It was probably for the best not to worry Luella with the details of Bastion’s condition. But Carver technically wasn’t lying. If he’d known, we would have been able to track Adriel down a long time ago.
“But Bastion himself should not be too difficult to locate.” Carver raised his head to the Comstock Building, all fifty-something stories of it. One of his eyes pulsed with a dull, amber glow. He nodded. “Yes. The thirteenth floor.”
“Ominous,” I said.
“Indeed.” Carver bent closer. “Mrs. Brandt, you told my young charge here that you had a device for us, something to help us retrieve your son.”
“I do.”
Luella reached for something on the seat next to her, a long, slender object wrapped in a bundle of cloth. I knew what it was before she even presented it to me. My hand buzzed as it made contact, the object’s emanations disrupting the flow of magic in my veins. I remembered that sensation. All those years spent dormant in the Vault of Brandt Manor, and the family’s most worthless artifact would finally have its turn to shine.
“The Null Dagger,” I said. “A family heirloom. Mrs. Brandt told us about this once,” I continued, explaining to the others. “It can dispel powerful enchantments. Maybe we can use it to disrupt Bastion’s possession.”
“Of course, proper use of the dagger involves actually stabbing Sebastion with it,” Luella said. She stared at me hard, then grabbed my hand even harder. “Bring back my boy, Dustin. Do what you must to make that happen.”
I squeezed her hand back. “I will, Luella.”
Alive, preferably, I thought to myself, but again let’s not skirt over the fact that he was essentially an angel’s plaything. Said angel was feeding him with a ridiculous supply of psychic energy, too. Assuming we found Bastion and somehow stabbed him in the neck with the Null Dagger without being torn to pieces, we would still have to deal with Adriel.

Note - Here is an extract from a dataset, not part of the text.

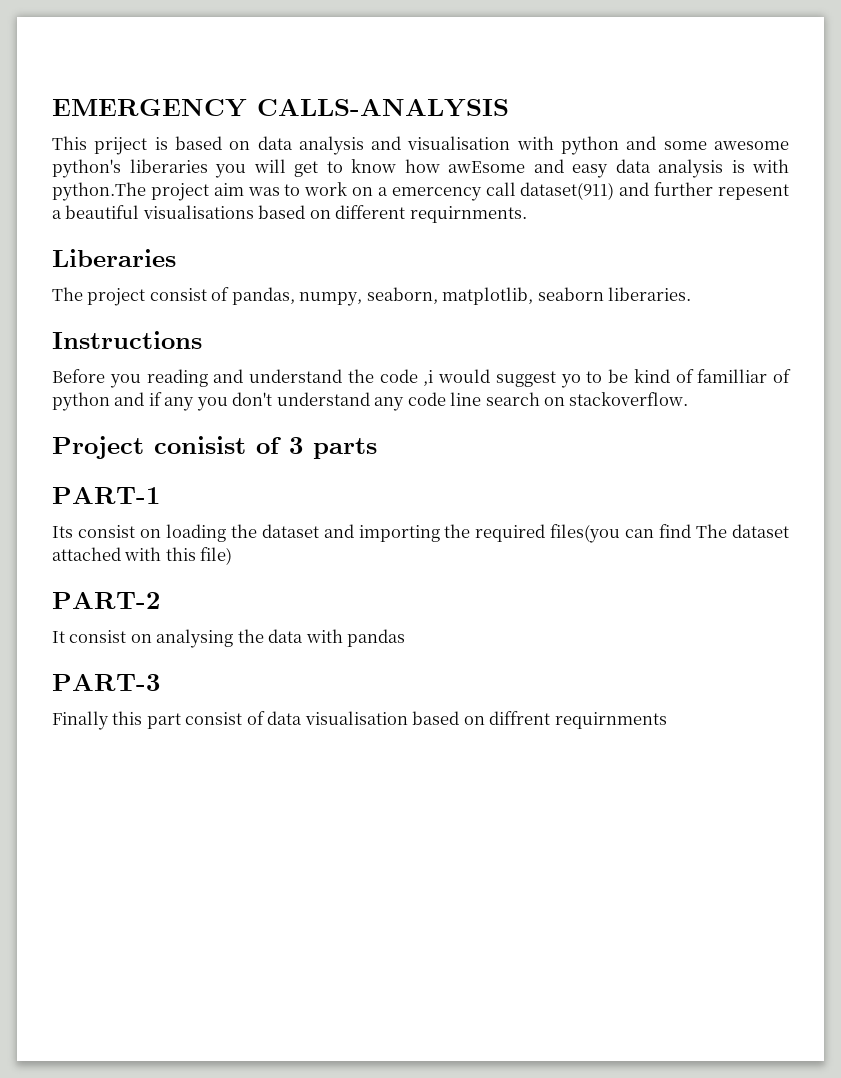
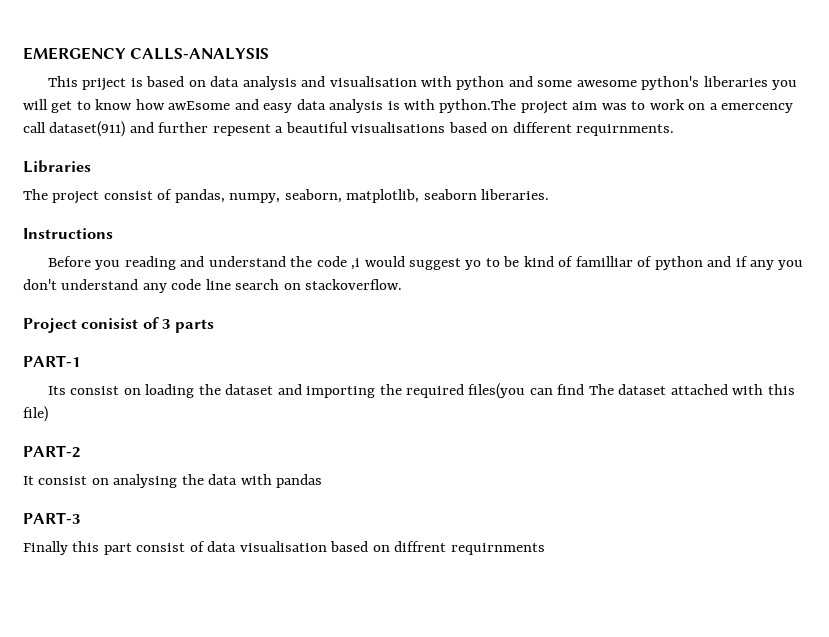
[52,249,176,267] Liberaries -> [23,160,91,173] Libraries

“We’ll do what we can,” Sam said, clapping me on the shoulder. I’d forgotten he was even there.
Luella’s eyes flitted to him for a moment, and she squinted again. “This one I haven’t met,” she said.

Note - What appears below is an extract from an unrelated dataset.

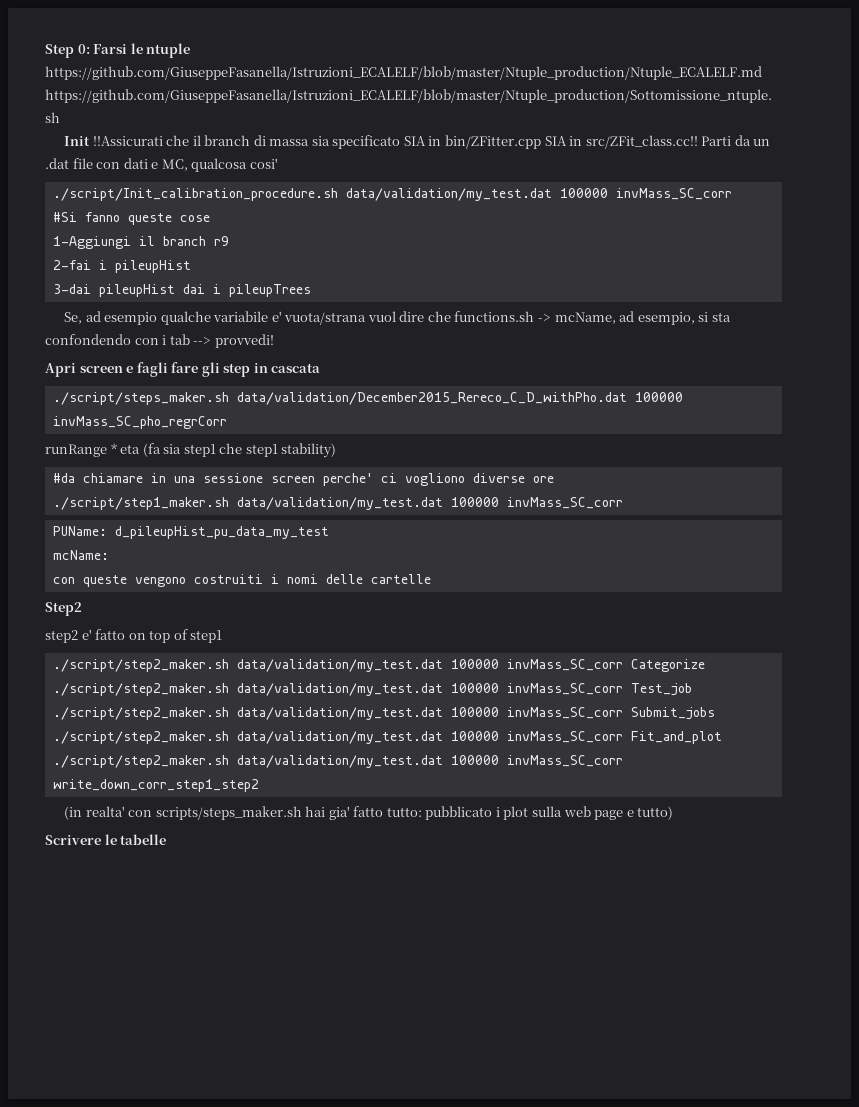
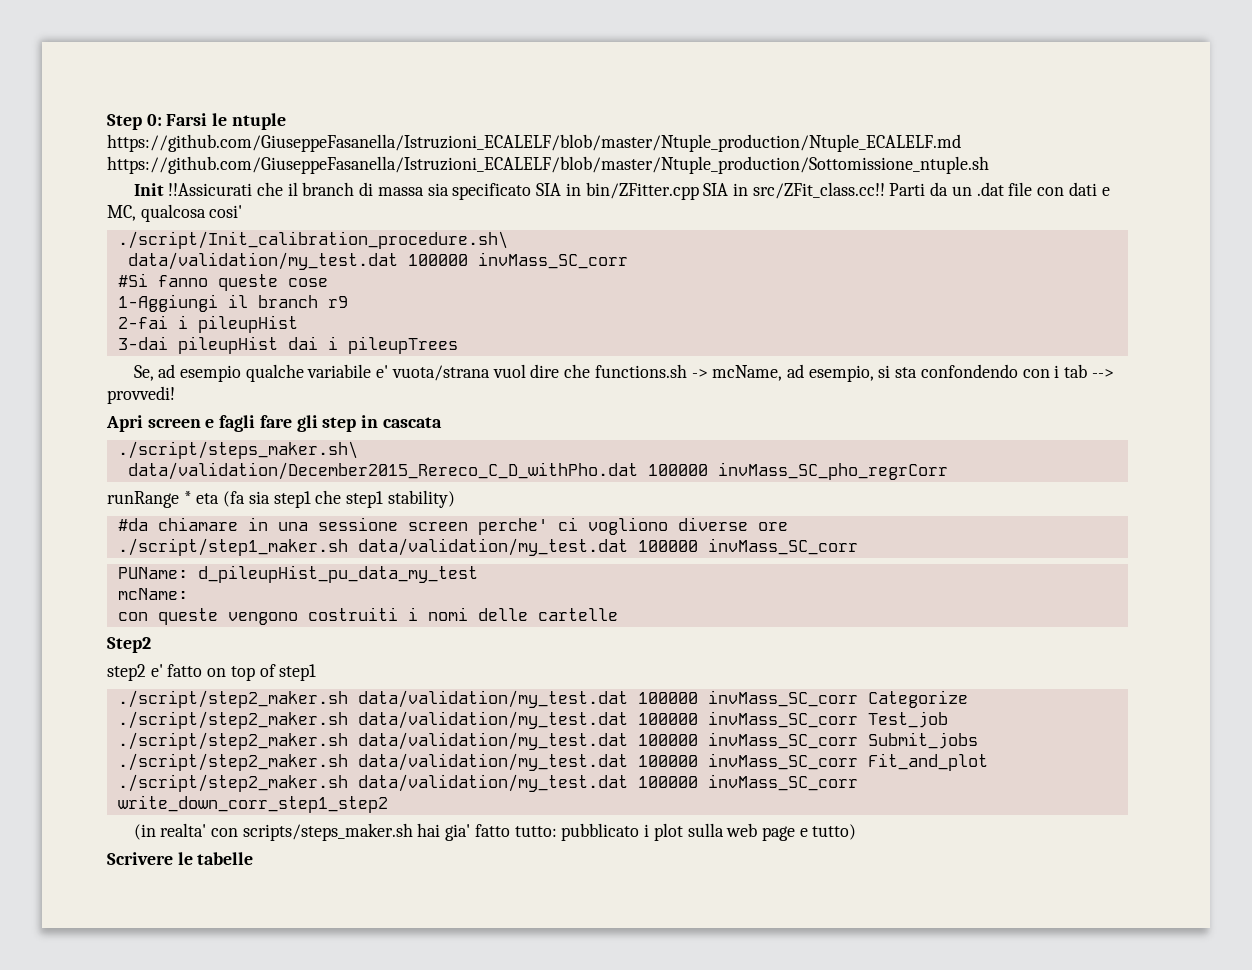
[52,188,338,201] ./script/Init_calibration_procedure.sh -> [117,231,508,249] ./script/Init_calibration_procedure.sh\ //
[52,392,229,405] ./script/steps_maker.sh -> [117,441,358,459] ./script/steps_maker.sh\ //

“He’s not important,” Sterling said, elbowing Sam out of the way. “So anyway. Me. Sterling.”
“Right, of course,” Luella said, waving a hand and turning her attention back to her drink. “Dustin,” she said, after another long gulp. “Please. Save my son.”

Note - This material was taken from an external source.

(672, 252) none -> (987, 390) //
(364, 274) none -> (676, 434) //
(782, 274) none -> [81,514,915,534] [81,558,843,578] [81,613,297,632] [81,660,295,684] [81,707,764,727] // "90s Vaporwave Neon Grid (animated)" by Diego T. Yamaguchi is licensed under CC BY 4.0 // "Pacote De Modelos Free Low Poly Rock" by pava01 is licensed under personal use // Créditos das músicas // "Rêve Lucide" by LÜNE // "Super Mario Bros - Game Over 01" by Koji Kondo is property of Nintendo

And again I nodded, hoping that it constituted a promise. What exactly that promise entailed I couldn’t be sure, and I thought about it the whole way through the Comstock Building’s gleaming marble lobby, as we passed the mustachioed security guard who very hurriedly waved us through.
I was especially glad for that. Vanitas was sitting in an alternate dimension, but I didn’t like the idea of someone groping through my knapsack. I knew that Vanitas would like it even less. And sure, he’d been blooded recently – on angel blood, no less – but something told me that Vanitas was still hungry for battle. Hungrier than even before, perhaps.
The elevator hummed as it began its ascent to the thirteenth floor. Soft, jazzy muzak streamed in through unseen speakers. I looked around myself, at the strange assortment of warriors that had deigned to accompany me to this even stranger battle.
Sterling leaned against the far wall, hands stuck in the pockets of his too-tight jeans, moping in a too-tight leather jacket, like some kind of bondage James Dean. Carver tugged on his tie, checking in the elevator’s mirrors to see that his signature tailored suit looked as crisp as ever, as impractical as it was for combat.
Sam looked especially out of place in the same tank top, jeans, and sneakers I’d seen him wear every single time. He was curling and uncurling his fingers, his tattoos glowing faintly, maybe his way of preparing his magic, whatever that meant in angelic terms.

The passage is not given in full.